By Katrina Marland
Have you ever pulled an all-nighter? If you have, you know that they are nearly always followed by a terrible, dragging fatigue. For the next day, or even several days, you just don’t feel right. That is nature catching up with you. You see, the human body is only meant to function on a 24-hour cycle; some of it active (awake), and some of it dormant (asleep). This is called a circadian rhythm: a biological process that works on a roughly 24-hour cycle. Just about every living thing on Earth shares this cycle, from animals to plants, fungi and even bacteria.

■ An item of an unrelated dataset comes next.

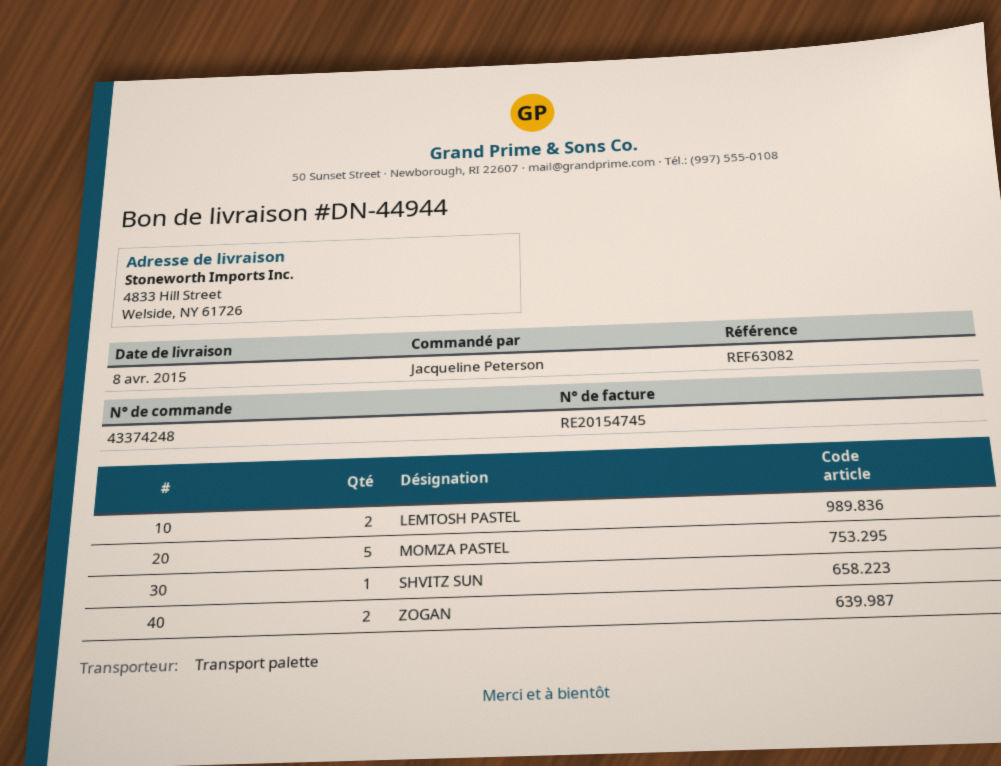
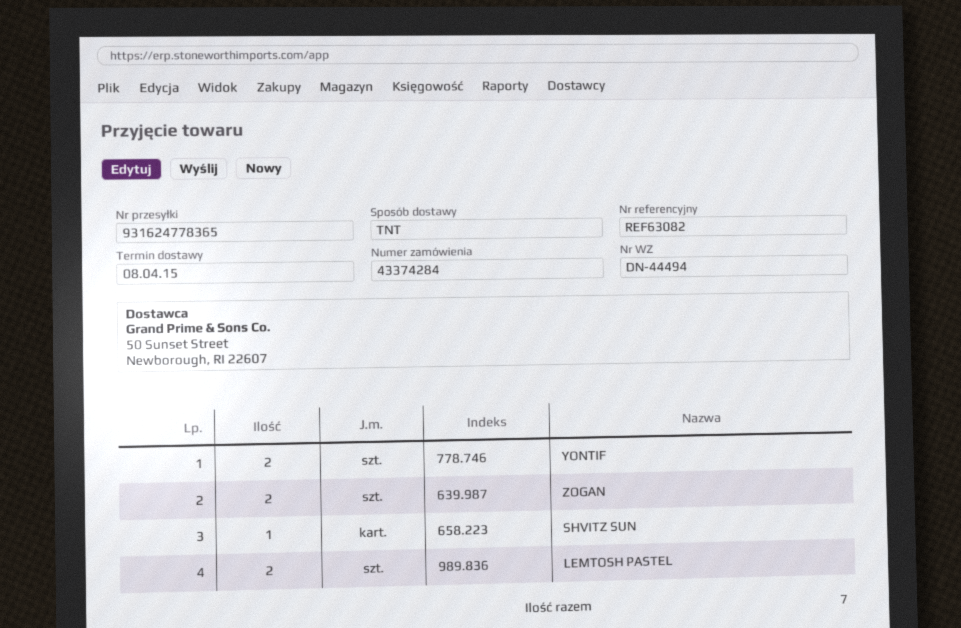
order number: 43374248 -> 43374284
delivery note number: DN-44944 -> DN-44494
shipping method: pallet freight -> TNT
MOMZA PASTEL: 5 -> none
YONTIF: none -> 2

Now, scientists at the University of Edinburgh have pinpointed the genes in plants that regulate their circadian rhythms. They have found that a set of 12 genes and one particular protein work together to help the plant go dormant at night, saving its energy for growth, processing food and other actions that it can only perform during the day when the sun and other conditions are right. Beyond telling the plant when to wake up and when to sleep, the genes and protein make adjustments to the cycle to help the plant change with the seasons, determining when the plant blooms and when it grows.
This discovery is a big step forward in scientists’ ongoing effort to better understand the mechanisms behind plant activity, and what role the circadian rhythm and other functions play in how plants adapt to a changing environment. The knowledge has possible applications in a number of fields, but perhaps most important is helping scientists understand — and possibly even predict — how plants respond to interruptions in their natural cycles. If you have experienced, as many of us have, particularly strange weather patterns lately — here in Washington, D.C., we’ve had 80-degree days in March and our blooms have been out for weeks — it’s easy to see how significant knowledge like that could be.